The aims of this study were to investigate myopathy in relation to vitamin D status, and to study the muscular effects of vitamin D treatment on vitamin D-deficient individuals. Further, hypovitaminosis D myopathy was investigated in relation to alkaline phosphatase (ALP), the most commonly used marker for hypovitaminosis D osteopathy. Eight patients with osteomalacia had an isokinetic dynamometer test of all major muscle groups before and after 3 months of vitamin D treatment. The most pronounced improvements in muscle power were seen in the weight-bearing antigravity muscles of the lower limbs. A cross-sectional study was performed among 55 vitamin D-deficient veiled Arab women living in Denmark and 22 Danish controls.
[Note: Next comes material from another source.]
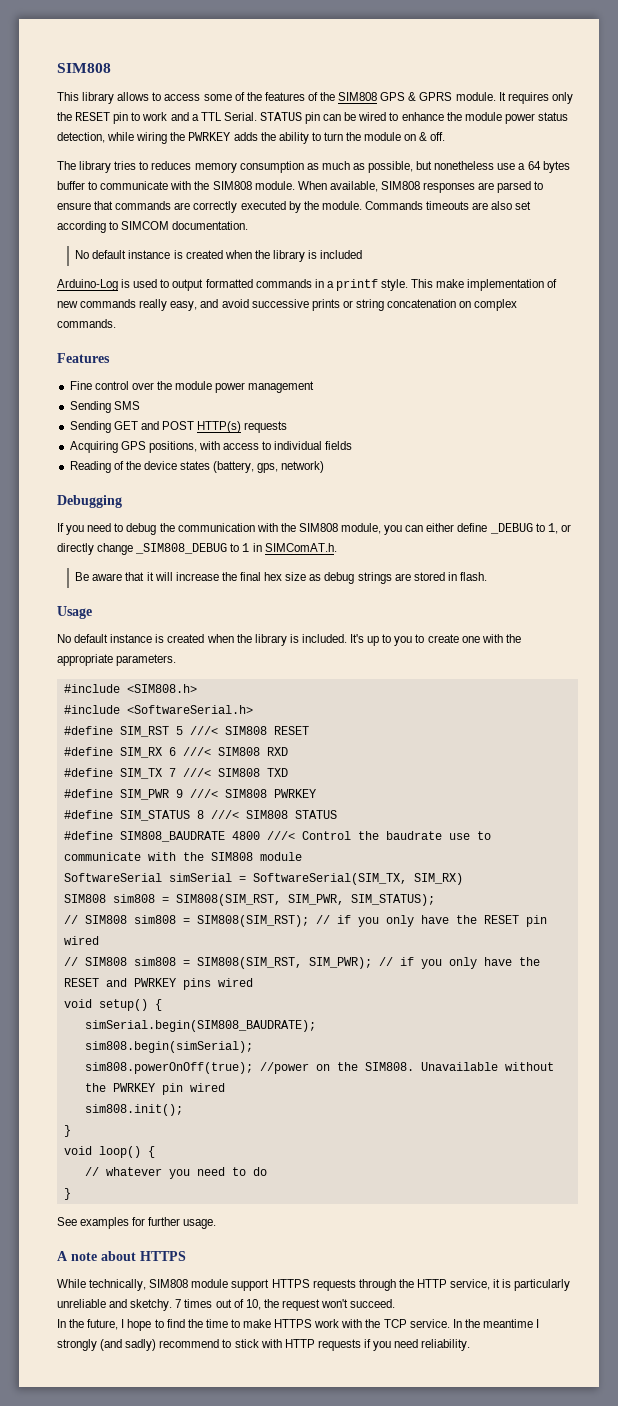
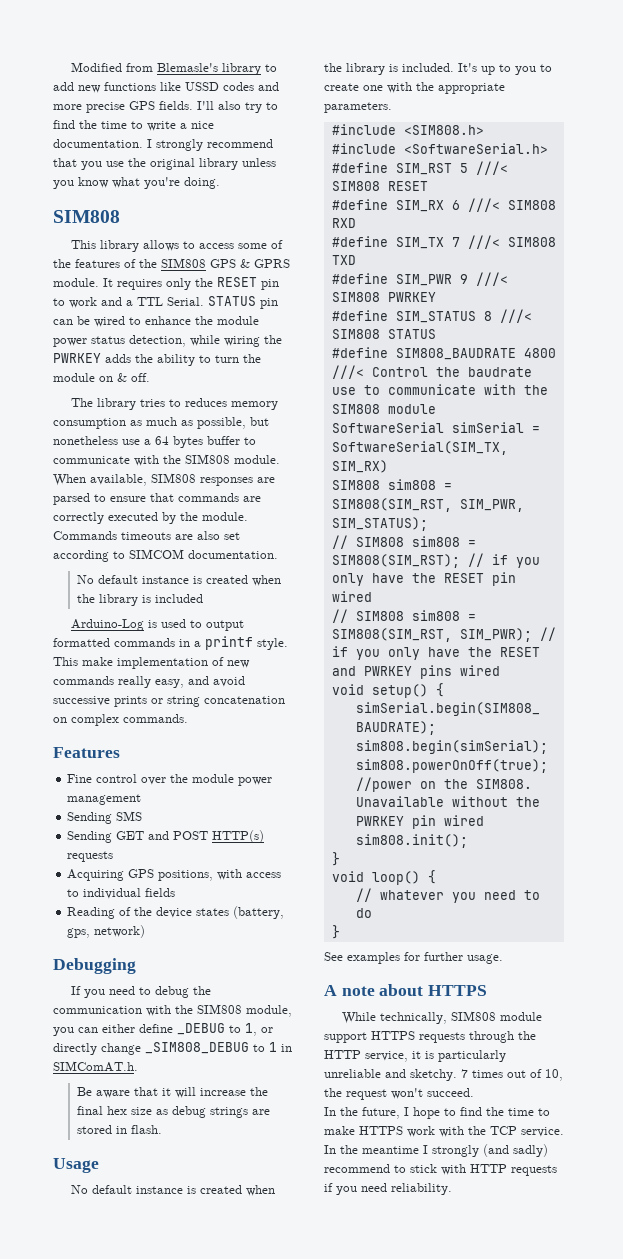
(57, 68) none -> [70,62,277,75] [53,82,279,93] [53,101,278,113] [53,120,214,131] [53,139,273,151] [53,158,276,170] [53,177,220,189] Modified from Blemasle's library to add new functions like USSD codes and more precise GPS fields. I'll also try to find the time to write a nice documentation. I strongly recommend that you use the original library unless you know what you're doing. //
An isometric dynamometer model was used for determination of quadriceps muscle power. Both maximal voluntary contraction (MVC) and electrically stimulated values (single twitch, maximal production rate (MPR), and maximal relaxation rate (MRR)) were determined. The women underwent high-dose vitamin D treatment and were retested after 3 and 6 months. Prior to vitamin D treatment all parameters of muscle function in the group of vitamin D-deficient Arab women were significantly reduced compared with Danish controls. MVC: 259.4 ± 11.0 N (Newton) versus 392.6 ± 11.4 N (P < 10⁻⁶), single twitch: 47.0 ± 1.8 N versus 74.6 ± 2.2 N (P < 10⁻⁵), MPR 8.9 ± 0.3 N/10 ms versus 14.3 ± 0.4 N/10 ms (P < 10⁻⁶), MRR 4.5 ± 0.2 N/10 ms versus 6.2 ± 0.2 N/10 ms (P < 10⁻⁶). Muscle function was affected to a similar degree in women with and without bone involvement (as indicated by elevated ALP). After 3 months of vitamin D treatment all muscle-related parameters improved significantly. After 6 months only MVC was reduced compared with Danish controls (320.7 ± 14.3 N (P < 0.02)), whereas all other measurements were normalized. Hypovitaminosis D myopathy is a prominent symptom of vitamin D deficiency, and severely impaired muscle function may be present even before biochemical signs of bone disease develop. Full normalization of hypovitaminosis D myopathy demands high-dose vitamin D treatment for 6 months or more. Our findings indicate that serum levels of ALP cannot be used in the screening for hypovitaminosis D myopathy. Assessment of s-25OHD is the only reliable test.